This nozzle guard adequately protects the otherwise exposed portions of the
nozzle from erosion by the molten metal and slag. However, it also covers
and provides unneeded protection to the top portions of the nozzle that
normally are not exposed to the molten metal and slag. The unneeded upper
portion of the guard may not completely burn during the taphole closing
procedure interfering with the ability of the nozzle to properly seat and
seal in the taphole socket. Modification of the nozzle to include the
hillside washers is also necessary to secure the guard on the nozzle.
SUMMARY OF THE INVENTION AND ADVANTAGES
A protective nozzle guard device for attachment to a nozzle of a blast
furnace clay gun includes a face guard member extending arcuately between
opposite ends in a generally C-shaped configuration. The guard device
includes mounting means for mounting and retaining the face guard member
on a bottom and otherwise exposed portion of the nozzle endface to shield
that portion of the nozzle from contact with the molten metal and slag
during taphole closing operations.
According to another aspect of the invention, a protective nozzle guard
device for attachment to a nozzle of a blast furnace clay gun includes a
face guard member having a back surface for placement against the endface
of the nozzle and an opposite front surface, and is provided with mounting
means projecting beyond the back surface of the face guard member for
insertion into an opening of the endface in which clay material is
contained so as to embed the mounting means in the clay and thereby retain
the nozzle guard device on the nozzle to shield the endface of the nozzle
from exposure to the molten metal and slag during taphole closing
operations.
The present nozzle guard device has several advantages over my previous
guard device in that it shields only the critical portions of the nozzle
that are otherwise exposed to the molten metal and slag with a recognized
material and cost savings and provides a means for mounting the guard
device on the nozzle without requiring modification of the nozzle. It also
omits the unneeded upper portion of the nozzle guard that is susceptible
to incomplete burning, hence minimizing the possibility of the nozzle
guard inhibiting proper seating of the nozzle.

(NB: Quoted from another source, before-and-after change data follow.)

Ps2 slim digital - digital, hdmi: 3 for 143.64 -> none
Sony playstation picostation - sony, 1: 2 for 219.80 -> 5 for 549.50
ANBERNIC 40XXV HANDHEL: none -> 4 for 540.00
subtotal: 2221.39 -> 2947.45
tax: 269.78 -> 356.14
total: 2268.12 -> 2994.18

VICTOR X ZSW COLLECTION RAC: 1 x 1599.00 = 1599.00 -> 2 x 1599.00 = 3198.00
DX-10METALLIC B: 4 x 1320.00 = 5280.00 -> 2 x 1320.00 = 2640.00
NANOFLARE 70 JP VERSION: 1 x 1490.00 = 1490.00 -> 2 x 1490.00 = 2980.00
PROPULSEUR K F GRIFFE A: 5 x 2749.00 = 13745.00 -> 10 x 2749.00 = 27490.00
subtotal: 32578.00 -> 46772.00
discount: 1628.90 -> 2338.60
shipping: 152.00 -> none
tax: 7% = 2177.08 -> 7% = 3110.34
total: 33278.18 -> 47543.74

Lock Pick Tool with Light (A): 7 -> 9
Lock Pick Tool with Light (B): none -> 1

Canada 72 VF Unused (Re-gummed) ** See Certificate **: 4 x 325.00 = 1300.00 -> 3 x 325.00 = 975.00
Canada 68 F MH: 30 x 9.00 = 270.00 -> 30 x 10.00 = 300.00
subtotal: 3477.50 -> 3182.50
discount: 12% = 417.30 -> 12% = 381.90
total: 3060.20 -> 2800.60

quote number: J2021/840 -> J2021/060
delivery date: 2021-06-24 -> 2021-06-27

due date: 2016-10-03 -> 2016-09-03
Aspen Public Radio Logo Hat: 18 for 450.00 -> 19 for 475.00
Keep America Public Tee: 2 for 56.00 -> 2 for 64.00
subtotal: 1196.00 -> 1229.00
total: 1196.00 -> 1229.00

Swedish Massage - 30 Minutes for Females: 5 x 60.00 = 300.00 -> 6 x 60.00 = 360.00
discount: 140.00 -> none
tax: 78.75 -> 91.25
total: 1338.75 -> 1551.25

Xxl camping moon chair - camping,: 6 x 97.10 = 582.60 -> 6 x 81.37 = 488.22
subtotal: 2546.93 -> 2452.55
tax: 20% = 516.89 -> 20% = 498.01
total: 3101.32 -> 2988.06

BRIEF DESCRIPTION OF THE DRAWINGS
These and other features and advantages of the invention will become more
readily understood and appreciated by those skilled in the art when
considered in connection with the following detailed description and
drawings, wherein:
FIG. 1 is a fragmentary exploded perspective view of a prior art nozzle
guard and nozzle assembly;
FIG. 2 is a fragmentary plan view shown partly in section of a blast
furnace and mudgun;
FIG. 3 is a fragmentary side sectional view of the blast furnace showing
the lower shielded portion of the nozzle exposed to the outflowing molten
metal and slag;
FIG. 4 is a perspective view of a nozzle guard constructed according to a
first embodiment of the invention and the mudgun nozzle;
FIG. 5 is a fragmentary side sectional view of the assembled nozzle guard
and nozzle taken along lines 5--5 of FIG. 6;
FIG. 6 is a front end view of the assembled nozzle guard and nozzle;
FIG. 7 is a fragmentary sectional view taken along lines 7--7 of FIG. 2;
and
FIG. 8 is a perspective view of a nozzle guard device constructed according
to a second embodiment of the invention.
DETAILED DESCRIPTION OF THE EMBODIMENTS
A blast furnace is indicated generally at 10 in FIGS. 2, 3, and 7 and is
used for smelting iron ore to produce molten iron F which collects at the
bottom of the furnace and is periodically drained or tapped out of the
furnace through a taphole 12 extending through a refractory side wall 14
of the furnace 10 for further treatment. The taphole 12 is normally filled
with refractory clay material C introduced into the taphole 12 by a
conventional mudgun (also known as a clay gun) 16 to prevent the molten
iron F and any slag material S floating atop the iron from exiting the
furnace 10 through the taphole 12 during operation of the furnace 10.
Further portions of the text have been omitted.